- Action item
Identify all lines in the data containing the string "none". Copy them out.

- Source information
****************
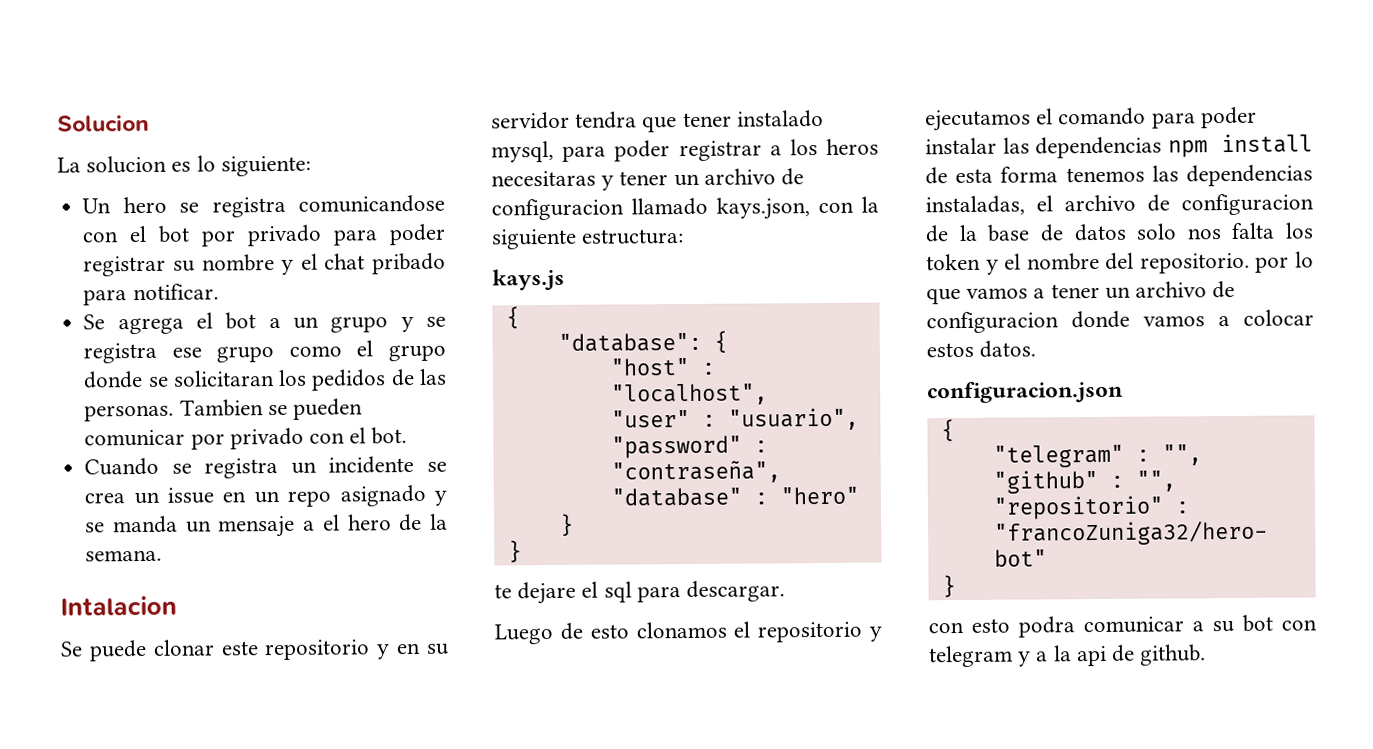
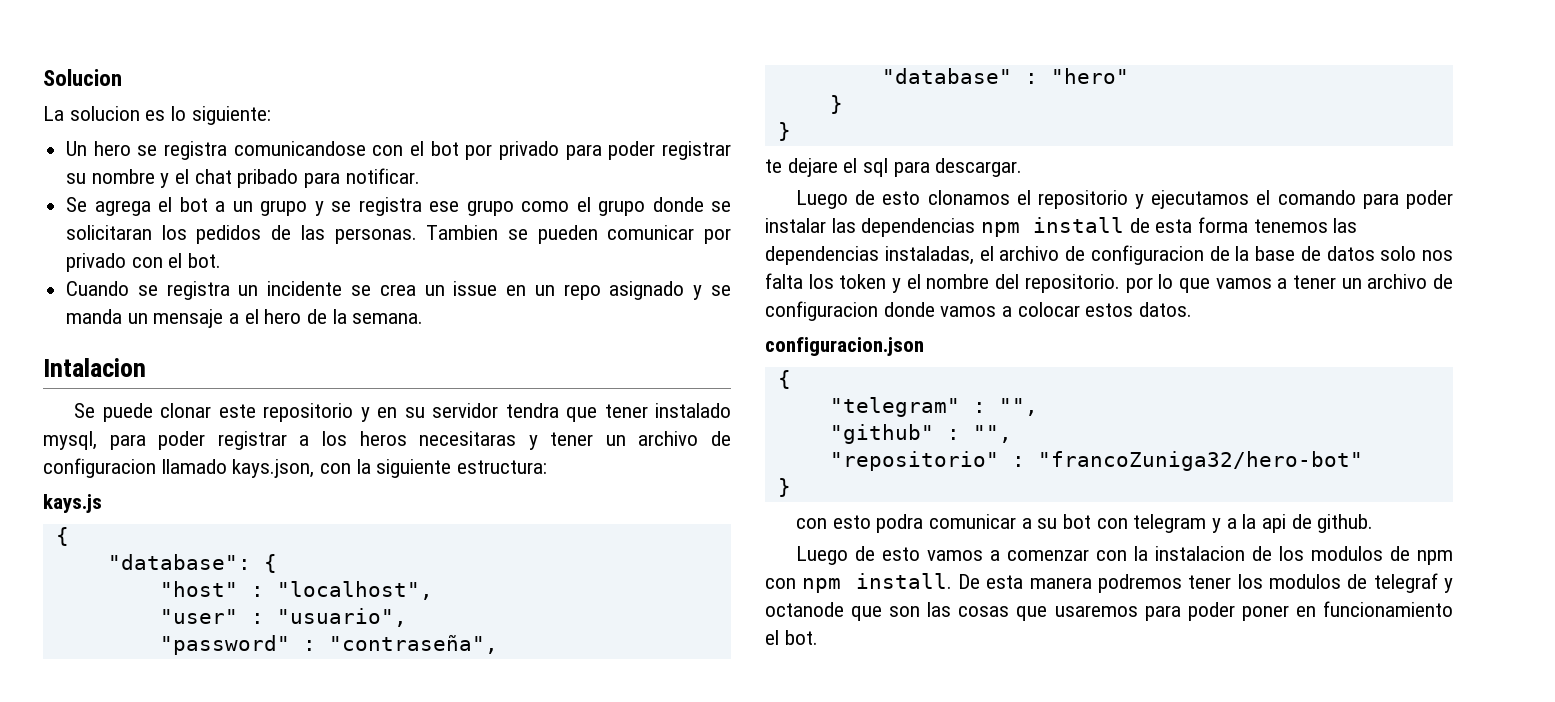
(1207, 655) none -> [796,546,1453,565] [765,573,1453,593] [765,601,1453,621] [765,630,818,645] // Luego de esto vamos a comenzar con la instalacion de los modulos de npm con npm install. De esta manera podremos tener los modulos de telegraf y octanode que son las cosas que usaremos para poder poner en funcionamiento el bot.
****************
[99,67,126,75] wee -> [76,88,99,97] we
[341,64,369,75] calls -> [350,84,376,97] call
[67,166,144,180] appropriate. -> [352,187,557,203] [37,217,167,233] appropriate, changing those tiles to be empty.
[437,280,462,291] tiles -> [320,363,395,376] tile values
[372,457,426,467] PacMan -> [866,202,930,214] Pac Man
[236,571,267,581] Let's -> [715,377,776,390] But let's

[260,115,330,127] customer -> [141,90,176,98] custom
****************
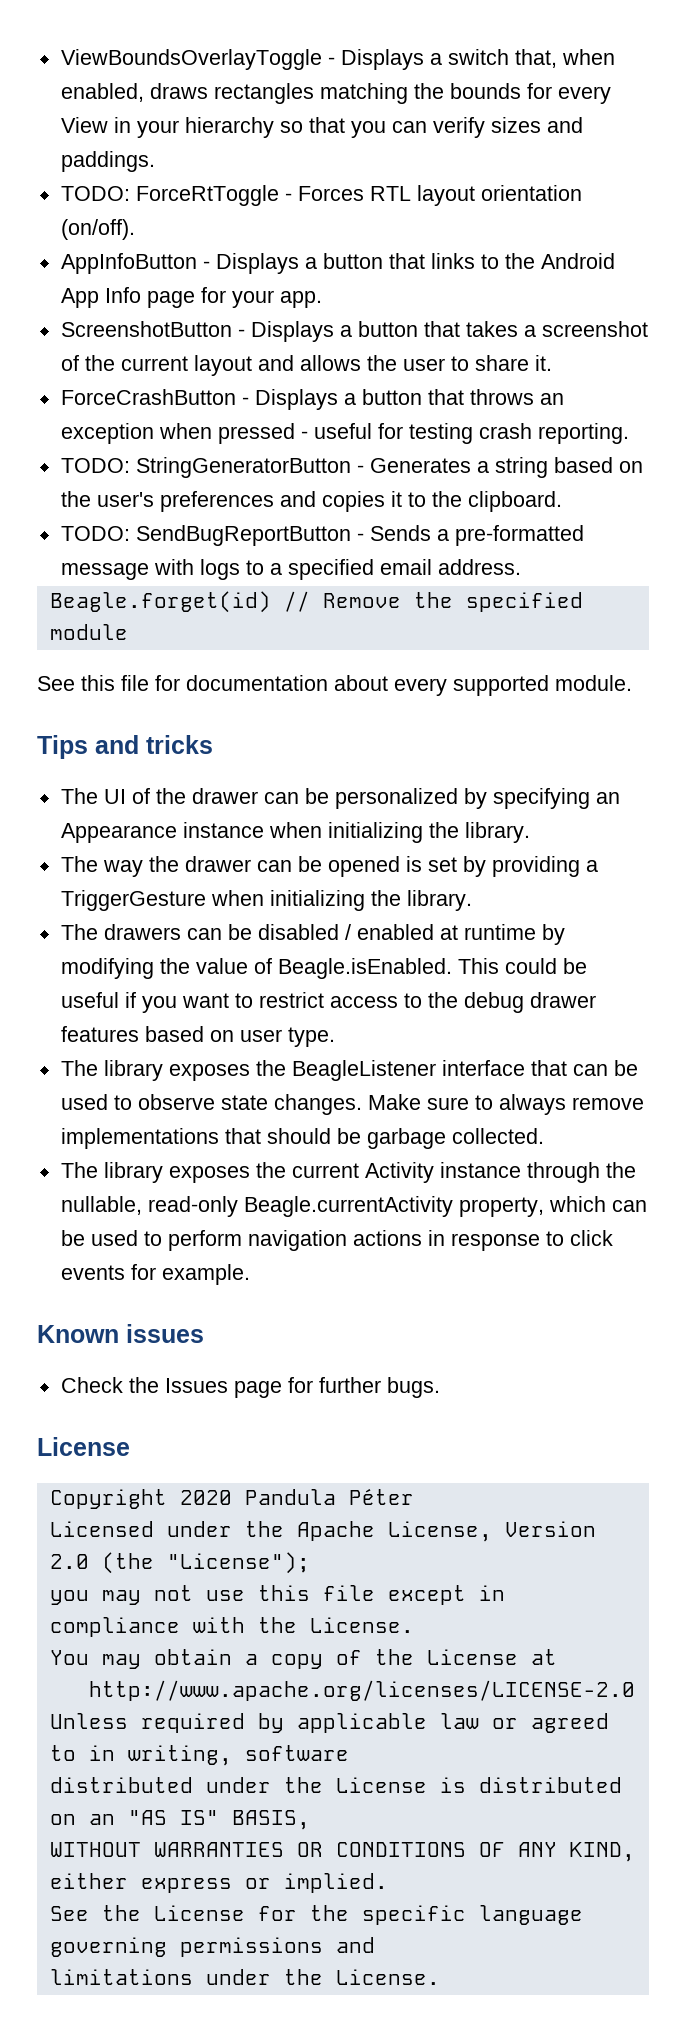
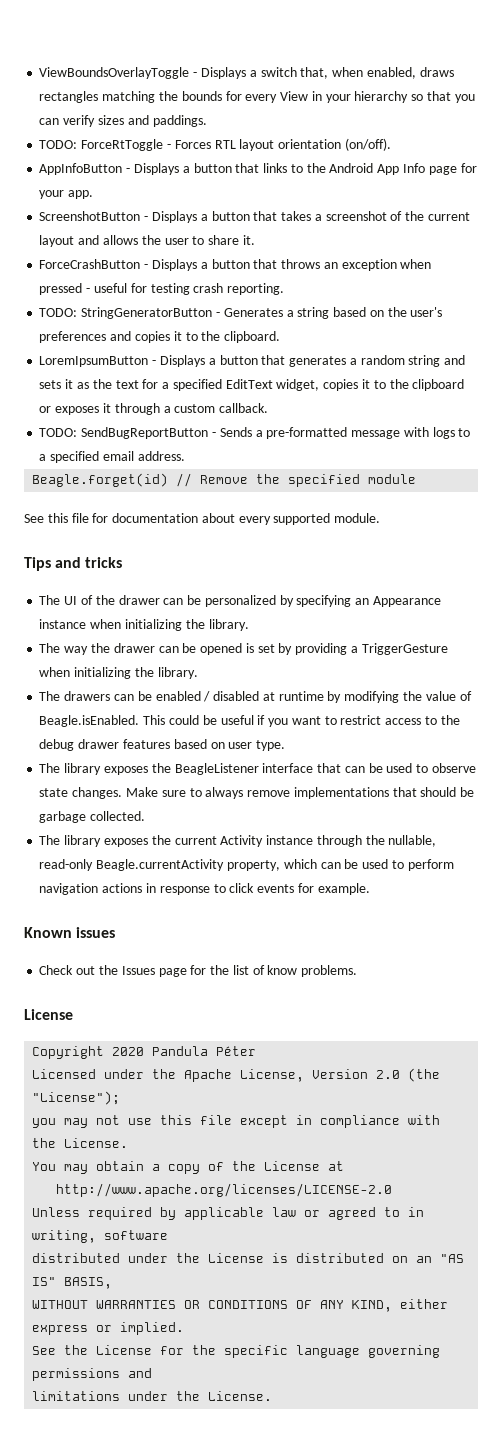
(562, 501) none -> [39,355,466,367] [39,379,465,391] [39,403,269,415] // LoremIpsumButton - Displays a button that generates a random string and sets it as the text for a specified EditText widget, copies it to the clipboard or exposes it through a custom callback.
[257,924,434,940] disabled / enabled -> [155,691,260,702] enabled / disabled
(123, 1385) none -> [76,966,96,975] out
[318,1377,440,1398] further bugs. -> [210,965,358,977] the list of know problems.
****************
- Task answer
(1207, 655) none -> [796,546,1453,565] [765,573,1453,593] [765,601,1453,621] [765,630,818,645] // Luego de esto vamos a comenzar con la instalacion de los modulos de npm con npm install. De esta manera podremos tener los modulos de telegraf y octanode que son las cosas que usaremos para poder poner en funcionamiento el bot.
(562, 501) none -> [39,355,466,367] [39,379,465,391] [39,403,269,415] // LoremIpsumButton - Displays a button that generates a random string and sets it as the text for a specified EditText widget, copies it to the clipboard or exposes it through a custom callback.
(123, 1385) none -> [76,966,96,975] out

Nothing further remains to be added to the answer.